'''

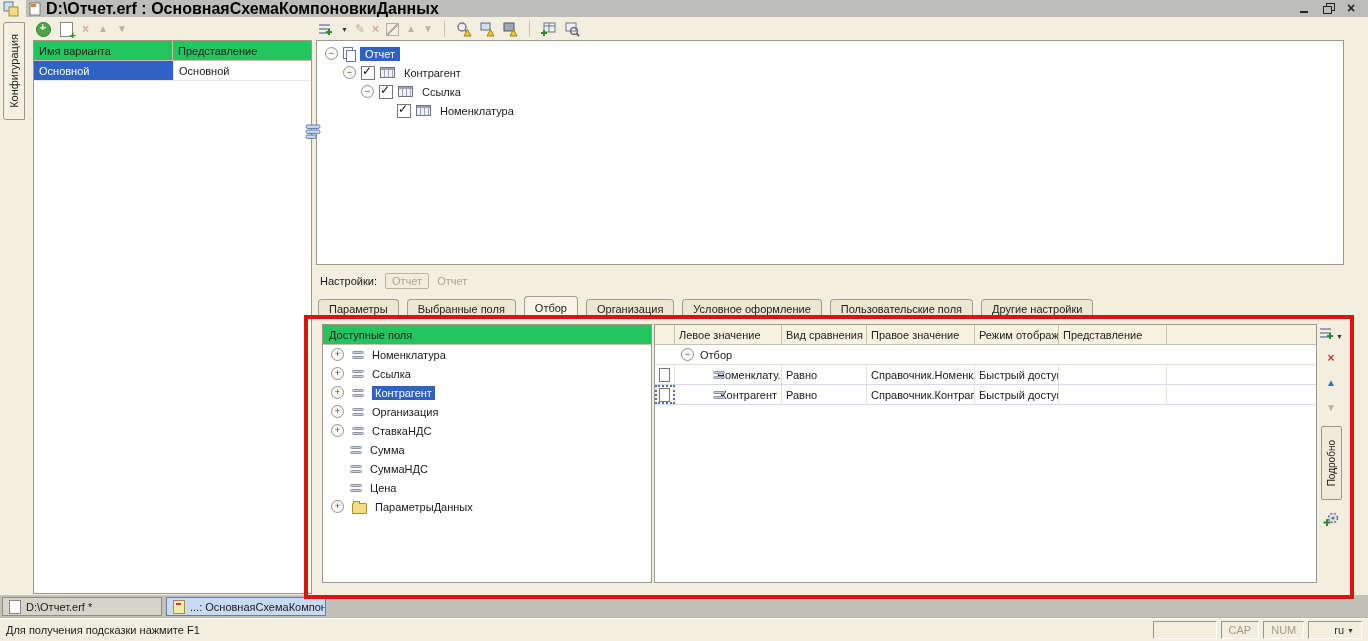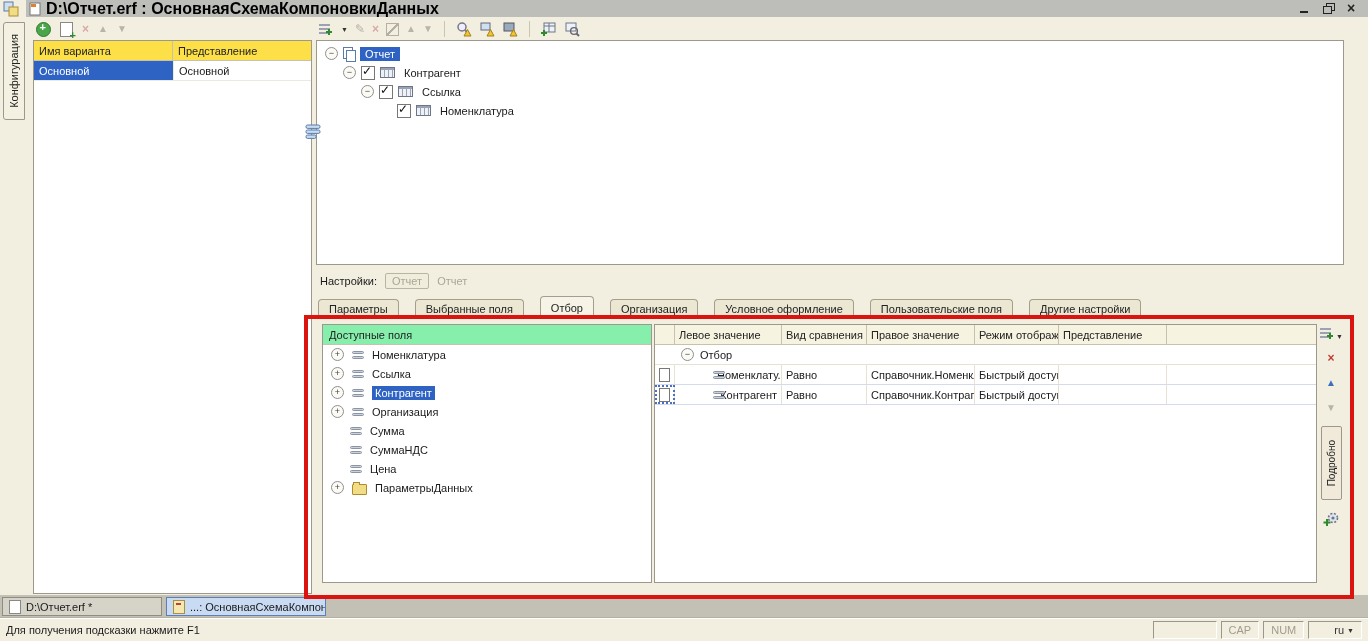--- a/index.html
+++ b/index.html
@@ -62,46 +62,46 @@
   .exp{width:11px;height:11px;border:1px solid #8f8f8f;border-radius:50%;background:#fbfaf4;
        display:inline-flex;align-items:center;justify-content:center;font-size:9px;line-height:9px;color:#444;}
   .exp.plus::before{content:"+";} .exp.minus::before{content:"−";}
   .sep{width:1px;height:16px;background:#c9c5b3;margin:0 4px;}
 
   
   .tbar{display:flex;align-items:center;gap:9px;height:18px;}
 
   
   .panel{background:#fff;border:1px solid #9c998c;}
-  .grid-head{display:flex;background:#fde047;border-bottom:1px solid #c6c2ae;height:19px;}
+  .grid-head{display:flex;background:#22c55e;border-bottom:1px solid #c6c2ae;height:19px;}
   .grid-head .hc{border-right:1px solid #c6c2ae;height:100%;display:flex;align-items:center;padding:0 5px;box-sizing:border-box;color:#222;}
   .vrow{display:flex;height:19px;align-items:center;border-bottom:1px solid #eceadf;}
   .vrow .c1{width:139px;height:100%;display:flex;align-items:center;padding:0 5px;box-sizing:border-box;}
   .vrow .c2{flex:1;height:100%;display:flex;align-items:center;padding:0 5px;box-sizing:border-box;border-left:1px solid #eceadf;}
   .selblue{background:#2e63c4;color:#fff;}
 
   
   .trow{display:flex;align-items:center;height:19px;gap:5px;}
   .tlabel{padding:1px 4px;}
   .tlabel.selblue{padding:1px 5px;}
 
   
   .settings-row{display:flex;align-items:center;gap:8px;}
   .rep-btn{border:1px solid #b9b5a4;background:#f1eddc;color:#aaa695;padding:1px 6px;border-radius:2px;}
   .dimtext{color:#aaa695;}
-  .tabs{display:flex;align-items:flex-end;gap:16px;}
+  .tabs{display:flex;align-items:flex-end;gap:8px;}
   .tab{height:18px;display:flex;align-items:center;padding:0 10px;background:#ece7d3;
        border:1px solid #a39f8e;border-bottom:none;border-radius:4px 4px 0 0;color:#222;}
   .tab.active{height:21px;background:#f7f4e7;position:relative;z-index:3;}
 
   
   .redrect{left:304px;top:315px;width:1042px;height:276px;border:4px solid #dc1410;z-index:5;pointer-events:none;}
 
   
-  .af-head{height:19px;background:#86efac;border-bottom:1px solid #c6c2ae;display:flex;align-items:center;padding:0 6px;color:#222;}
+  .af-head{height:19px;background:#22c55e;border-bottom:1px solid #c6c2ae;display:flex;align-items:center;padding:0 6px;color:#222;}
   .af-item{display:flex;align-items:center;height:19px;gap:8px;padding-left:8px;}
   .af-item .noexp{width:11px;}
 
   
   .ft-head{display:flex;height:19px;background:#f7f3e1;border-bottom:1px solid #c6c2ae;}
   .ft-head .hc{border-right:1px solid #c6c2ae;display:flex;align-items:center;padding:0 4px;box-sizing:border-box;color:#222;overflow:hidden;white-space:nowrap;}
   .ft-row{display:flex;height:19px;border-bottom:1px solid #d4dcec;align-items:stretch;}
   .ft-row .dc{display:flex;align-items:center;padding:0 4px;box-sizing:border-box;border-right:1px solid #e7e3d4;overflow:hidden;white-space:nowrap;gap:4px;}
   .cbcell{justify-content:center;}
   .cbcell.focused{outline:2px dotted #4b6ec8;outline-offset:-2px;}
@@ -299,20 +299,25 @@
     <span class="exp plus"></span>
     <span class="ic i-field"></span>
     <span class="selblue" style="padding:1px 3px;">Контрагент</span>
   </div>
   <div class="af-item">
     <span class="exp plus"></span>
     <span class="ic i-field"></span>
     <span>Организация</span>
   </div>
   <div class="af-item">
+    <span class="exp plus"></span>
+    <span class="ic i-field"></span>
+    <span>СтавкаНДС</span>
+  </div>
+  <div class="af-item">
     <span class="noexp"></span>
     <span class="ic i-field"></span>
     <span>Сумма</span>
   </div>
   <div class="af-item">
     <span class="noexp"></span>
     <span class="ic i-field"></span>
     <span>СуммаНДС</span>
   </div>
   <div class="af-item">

'''
'''

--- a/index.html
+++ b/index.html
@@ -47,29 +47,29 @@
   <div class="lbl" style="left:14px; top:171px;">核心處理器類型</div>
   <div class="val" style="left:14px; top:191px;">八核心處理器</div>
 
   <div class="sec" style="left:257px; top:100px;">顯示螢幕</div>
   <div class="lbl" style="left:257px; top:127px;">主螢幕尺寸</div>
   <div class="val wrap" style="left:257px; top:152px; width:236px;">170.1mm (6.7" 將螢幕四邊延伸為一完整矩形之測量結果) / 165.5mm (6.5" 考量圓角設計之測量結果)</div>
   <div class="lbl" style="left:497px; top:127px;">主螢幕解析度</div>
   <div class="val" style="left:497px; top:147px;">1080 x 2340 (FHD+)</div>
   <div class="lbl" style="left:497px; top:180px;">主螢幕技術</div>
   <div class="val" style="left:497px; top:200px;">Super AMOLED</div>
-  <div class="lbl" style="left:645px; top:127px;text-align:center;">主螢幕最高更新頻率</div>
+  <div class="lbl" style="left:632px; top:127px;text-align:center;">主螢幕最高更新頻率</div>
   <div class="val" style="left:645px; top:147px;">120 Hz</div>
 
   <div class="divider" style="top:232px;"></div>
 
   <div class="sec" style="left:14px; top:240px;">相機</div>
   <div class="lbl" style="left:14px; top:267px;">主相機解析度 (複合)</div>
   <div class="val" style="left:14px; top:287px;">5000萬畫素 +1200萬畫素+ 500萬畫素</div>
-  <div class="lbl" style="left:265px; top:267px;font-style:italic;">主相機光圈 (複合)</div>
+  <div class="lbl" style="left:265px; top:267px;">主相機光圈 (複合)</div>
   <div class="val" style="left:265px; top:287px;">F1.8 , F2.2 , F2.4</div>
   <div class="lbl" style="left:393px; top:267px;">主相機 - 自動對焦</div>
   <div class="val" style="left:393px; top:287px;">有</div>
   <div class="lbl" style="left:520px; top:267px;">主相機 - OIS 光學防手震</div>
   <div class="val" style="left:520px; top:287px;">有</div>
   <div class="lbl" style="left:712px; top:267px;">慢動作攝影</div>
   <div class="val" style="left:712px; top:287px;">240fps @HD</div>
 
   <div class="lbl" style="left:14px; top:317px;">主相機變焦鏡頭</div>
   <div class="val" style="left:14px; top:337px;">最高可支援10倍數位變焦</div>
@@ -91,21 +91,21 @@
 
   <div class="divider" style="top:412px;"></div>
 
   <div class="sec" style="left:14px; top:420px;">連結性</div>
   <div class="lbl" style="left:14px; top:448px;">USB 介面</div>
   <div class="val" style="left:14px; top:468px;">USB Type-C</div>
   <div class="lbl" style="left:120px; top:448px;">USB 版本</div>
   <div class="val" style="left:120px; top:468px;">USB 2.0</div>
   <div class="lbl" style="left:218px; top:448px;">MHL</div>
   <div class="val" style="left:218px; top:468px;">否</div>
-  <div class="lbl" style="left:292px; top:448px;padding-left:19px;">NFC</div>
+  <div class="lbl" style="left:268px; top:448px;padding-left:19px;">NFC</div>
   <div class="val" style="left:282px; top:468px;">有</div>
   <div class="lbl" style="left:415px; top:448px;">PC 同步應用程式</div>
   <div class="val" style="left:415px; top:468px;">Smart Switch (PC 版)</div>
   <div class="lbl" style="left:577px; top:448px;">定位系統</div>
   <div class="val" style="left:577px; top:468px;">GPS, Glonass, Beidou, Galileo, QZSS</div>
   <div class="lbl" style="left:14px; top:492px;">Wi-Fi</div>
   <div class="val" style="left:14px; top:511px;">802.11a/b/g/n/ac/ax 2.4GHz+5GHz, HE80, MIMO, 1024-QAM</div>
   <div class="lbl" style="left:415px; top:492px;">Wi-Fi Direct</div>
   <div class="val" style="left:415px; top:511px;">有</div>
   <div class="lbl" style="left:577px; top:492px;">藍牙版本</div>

'''
'''

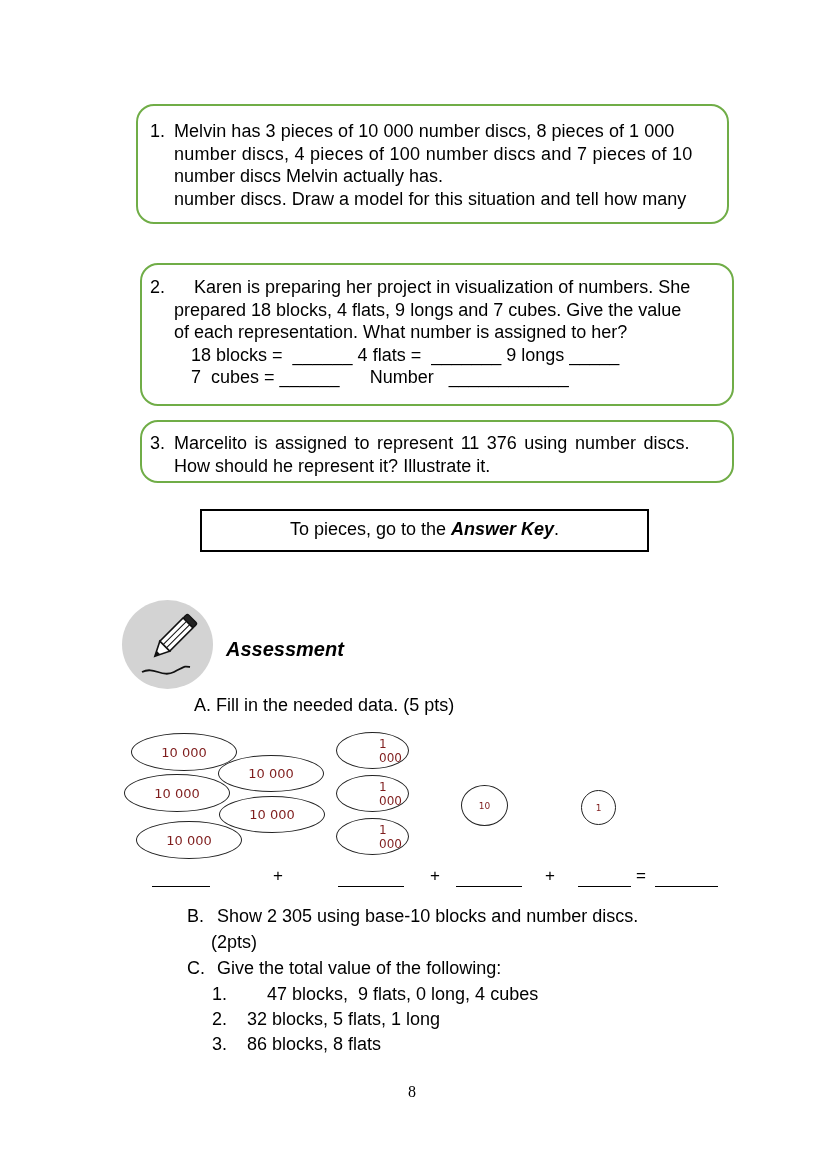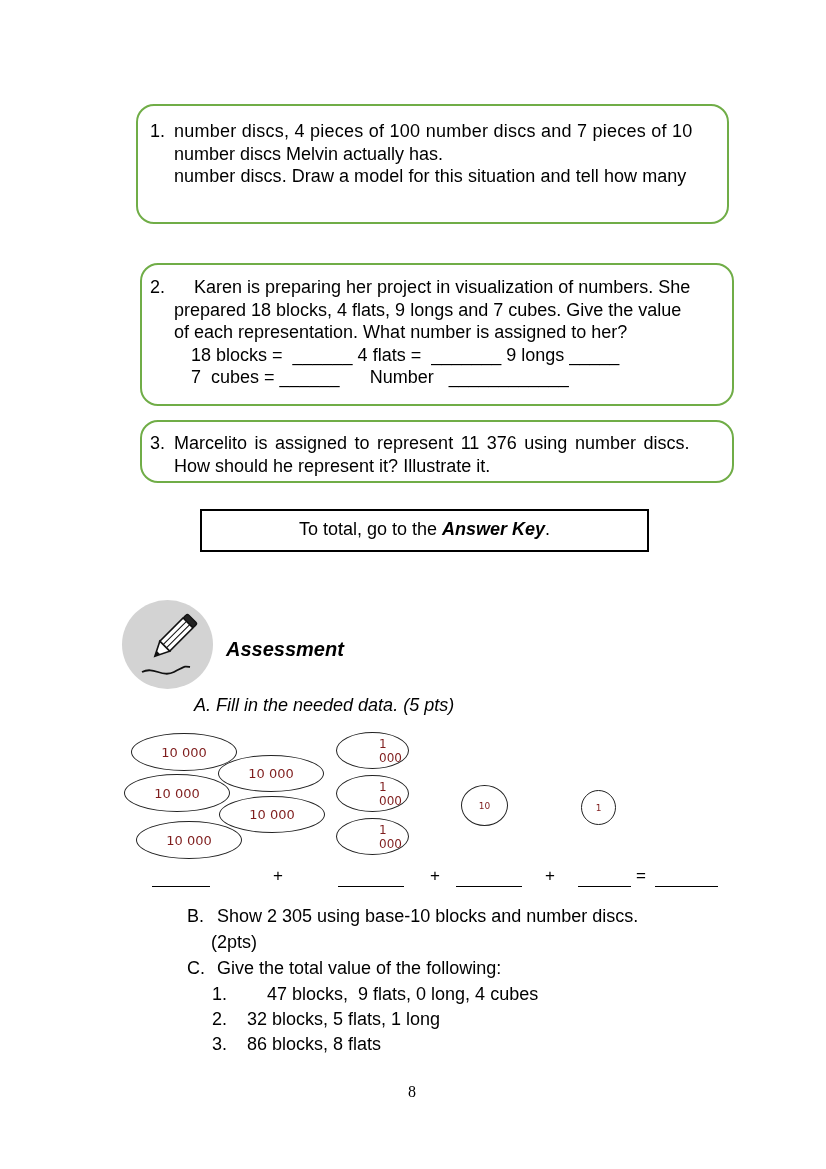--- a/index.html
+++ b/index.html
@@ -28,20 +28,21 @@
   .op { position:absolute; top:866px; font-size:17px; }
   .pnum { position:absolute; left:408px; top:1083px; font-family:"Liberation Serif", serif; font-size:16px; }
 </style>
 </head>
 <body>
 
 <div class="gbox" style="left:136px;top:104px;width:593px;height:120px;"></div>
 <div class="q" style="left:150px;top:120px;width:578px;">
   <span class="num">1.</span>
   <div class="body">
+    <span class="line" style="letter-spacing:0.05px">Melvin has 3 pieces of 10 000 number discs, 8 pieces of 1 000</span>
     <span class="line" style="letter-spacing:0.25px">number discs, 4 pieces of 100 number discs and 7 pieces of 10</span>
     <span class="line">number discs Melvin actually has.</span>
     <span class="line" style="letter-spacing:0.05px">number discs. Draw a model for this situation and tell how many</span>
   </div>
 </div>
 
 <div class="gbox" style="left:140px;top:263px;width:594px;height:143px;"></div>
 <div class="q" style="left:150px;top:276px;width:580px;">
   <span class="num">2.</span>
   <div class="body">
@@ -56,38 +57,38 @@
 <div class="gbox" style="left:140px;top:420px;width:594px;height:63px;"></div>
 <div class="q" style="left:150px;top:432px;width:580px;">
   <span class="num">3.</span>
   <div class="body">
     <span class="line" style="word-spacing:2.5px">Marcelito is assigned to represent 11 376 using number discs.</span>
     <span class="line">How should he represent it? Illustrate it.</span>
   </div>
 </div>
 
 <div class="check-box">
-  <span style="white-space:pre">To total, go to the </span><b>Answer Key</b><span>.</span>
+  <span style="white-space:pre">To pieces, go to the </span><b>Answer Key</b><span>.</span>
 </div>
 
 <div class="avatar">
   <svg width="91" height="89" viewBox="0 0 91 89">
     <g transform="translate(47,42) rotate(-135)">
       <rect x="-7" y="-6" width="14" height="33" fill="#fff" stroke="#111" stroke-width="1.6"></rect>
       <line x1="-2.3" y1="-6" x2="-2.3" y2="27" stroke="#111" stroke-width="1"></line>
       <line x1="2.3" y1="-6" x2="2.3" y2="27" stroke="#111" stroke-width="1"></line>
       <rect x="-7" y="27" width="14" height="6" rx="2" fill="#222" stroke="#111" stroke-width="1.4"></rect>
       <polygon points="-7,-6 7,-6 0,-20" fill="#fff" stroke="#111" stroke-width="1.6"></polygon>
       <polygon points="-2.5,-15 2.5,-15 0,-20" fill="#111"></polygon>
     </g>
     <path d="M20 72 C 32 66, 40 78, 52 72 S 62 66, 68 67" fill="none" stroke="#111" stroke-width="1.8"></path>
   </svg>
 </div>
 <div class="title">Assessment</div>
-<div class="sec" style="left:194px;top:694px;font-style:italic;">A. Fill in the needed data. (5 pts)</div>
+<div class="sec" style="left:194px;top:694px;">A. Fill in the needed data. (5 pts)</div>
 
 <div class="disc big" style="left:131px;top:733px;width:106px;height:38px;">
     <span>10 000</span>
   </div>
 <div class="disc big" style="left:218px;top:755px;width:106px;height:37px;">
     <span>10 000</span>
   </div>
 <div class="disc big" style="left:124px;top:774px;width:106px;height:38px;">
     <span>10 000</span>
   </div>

'''

Scan the entries for lines holding the string "size", then copy every one of them.

SOLUTION TO THE PROBLEM ▸
        display:inline-flex;align-items:center;justify-content:center;font-size:9px;line-height:9px;color:#444;}
   .op { position:absolute; top:866px; font-size:17px; }
   .pnum { position:absolute; left:408px; top:1083px; font-family:"Liberation Serif", serif; font-size:16px; }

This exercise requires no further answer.